There are four things that have a huge impact on how we think about solving problems as software developers: our experience, education, programming languages and Plato’s computer.
Plato’s computer is the ideal computer. Not the best computer, but the idea that we have in our minds about what a computer is and how it works. Our programming languages are not yet so high level that we don’t have to think about Plato’s computer when solving a problem. After all, we’re programmers, and we have to program something. We are programming Plato’s computer.
So what does Plato’s computer look like these days? It has a processor, RAM, a disk, a network connection, and I/O capabilities.
Computer technology changes very rapidly.

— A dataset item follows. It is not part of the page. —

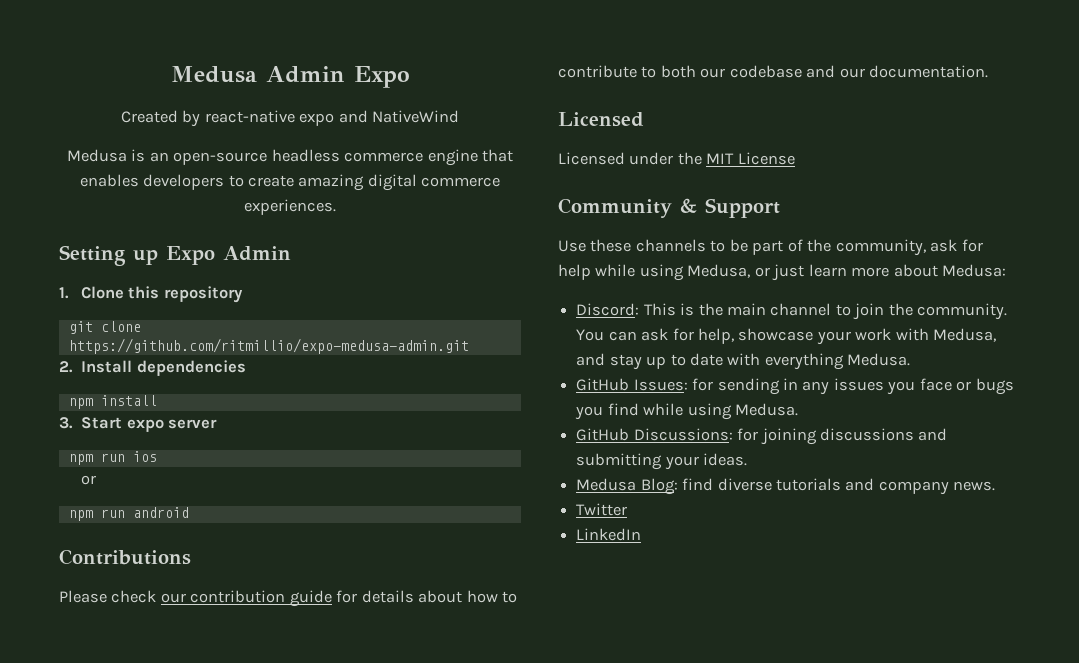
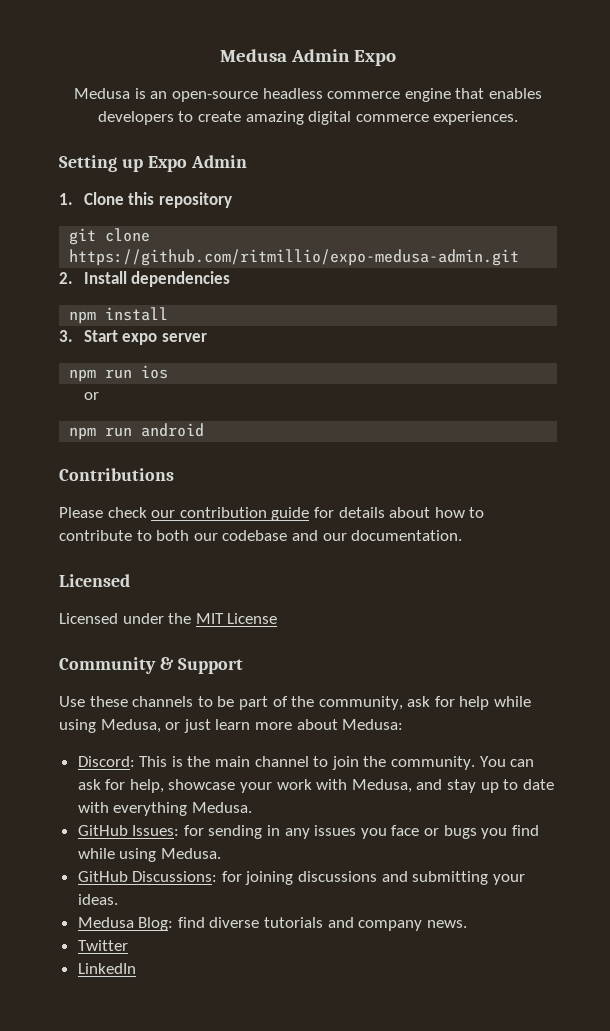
[120,110,460,127] // Created by react-native expo and NativeWind -> (397, 58) none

But notice that Plato has been using the same computer for a very long time. I got a Commodore 64 back in the 80s and learned to program it using BASIC. Real computers have changed a lot since then. But Plato still has the same one.

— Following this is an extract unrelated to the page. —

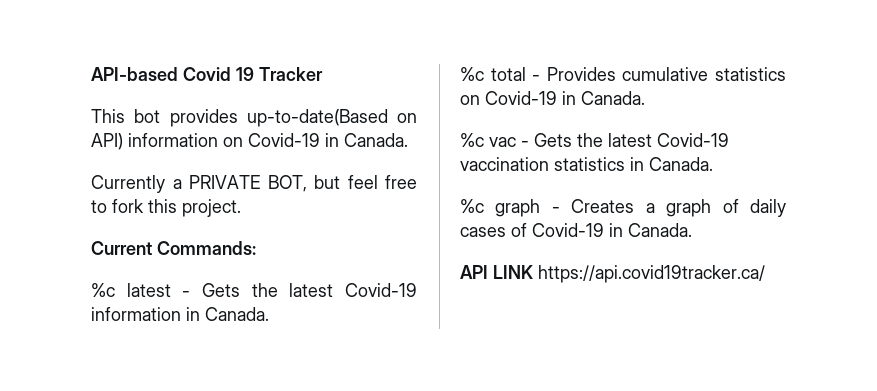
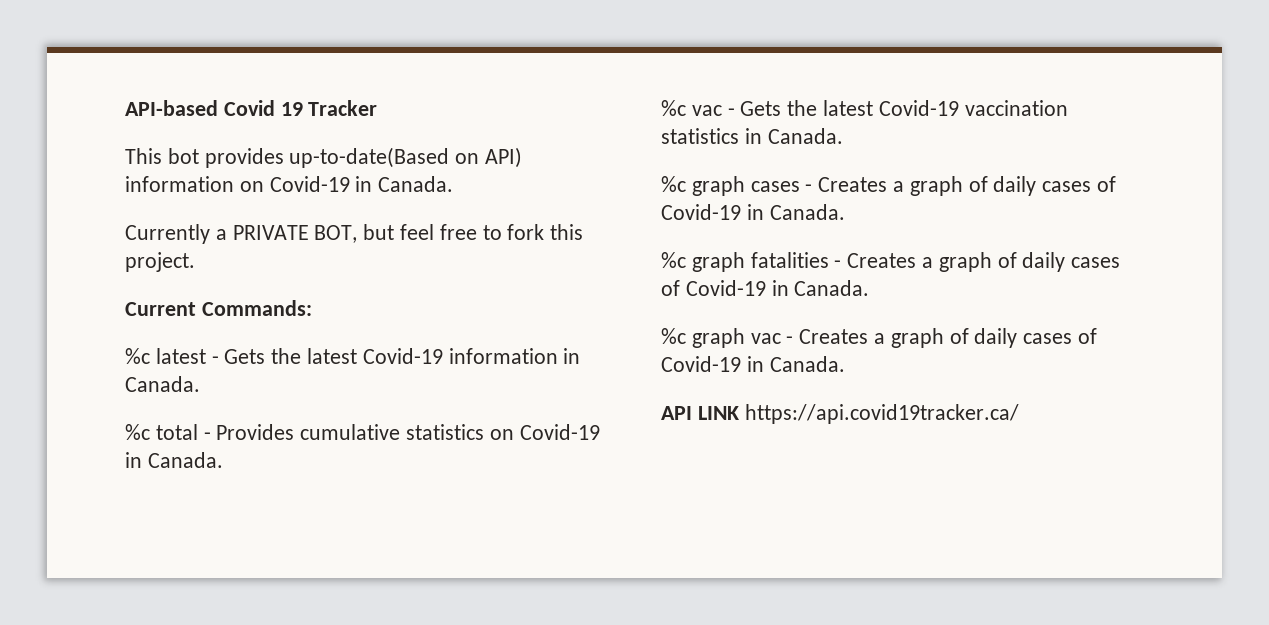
(541, 208) none -> [750,176,1117,196] [661,204,845,220] [661,252,1121,272] [661,280,870,296] [661,328,781,348] cases - Creates a graph of daily cases of Covid-19 in Canada. // %c graph fatalities - Creates a graph of daily cases of Covid-19 in Canada. // %c graph vac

Sometime in the next 20 years Plato will be getting a new computer. There will only be one additional letter in the description of his new machine. An “s”. It will have processors, RAM, a disk, a network connection, and I/O capabilities.
That’s right, it will now have processors.
In this business, if something has been the same for 30 or 40 years, and then changes, that is a big deal. If one of the four things that impacts the way that we think about solving problems changes, that is a big deal. This is what we call a paradigm shift.
Once Plato gets his new computer, we will all be doing things differently. After all, that is the cause of him getting a new computer.
Most of us now have computers with multiple processors and/or cores. My laptop has two. My Windows desktop machine has four. My Linux machine has eight. Maybe you know some really cool guy who has thirty two. The other day I read about a machine that has 255,584 (Unnecessary nerd fact: this machine also has 362 terabytes of RAM and a 10 petabyte file system.) Even though these machines exist, it has not penetrated through to the ideal. It won’t until most machines have thousands of cores. Today most machines have one or two cores. Some day most will have thousands. Some day millions.
A huge change is coming. It has already started and will be complete sometime in the middle of my career. As with all paradigm shifts, there will be denial, crisis and maybe even despair.
As for me, I would like to start wrapping my head around this as soon as possible. Many are already doing this. I want to learn how to program Plato’s new computer. At the very least it will mean shifting my thinking from sequential to parallel problem solving, investigating new (to me) languages such as Clojure, Erlang and Haskell and questioning common architectural patterns which are based on the limitations of Plato's old computer.
What do you think are the most significant changes that will occur as we move to this new paradigm?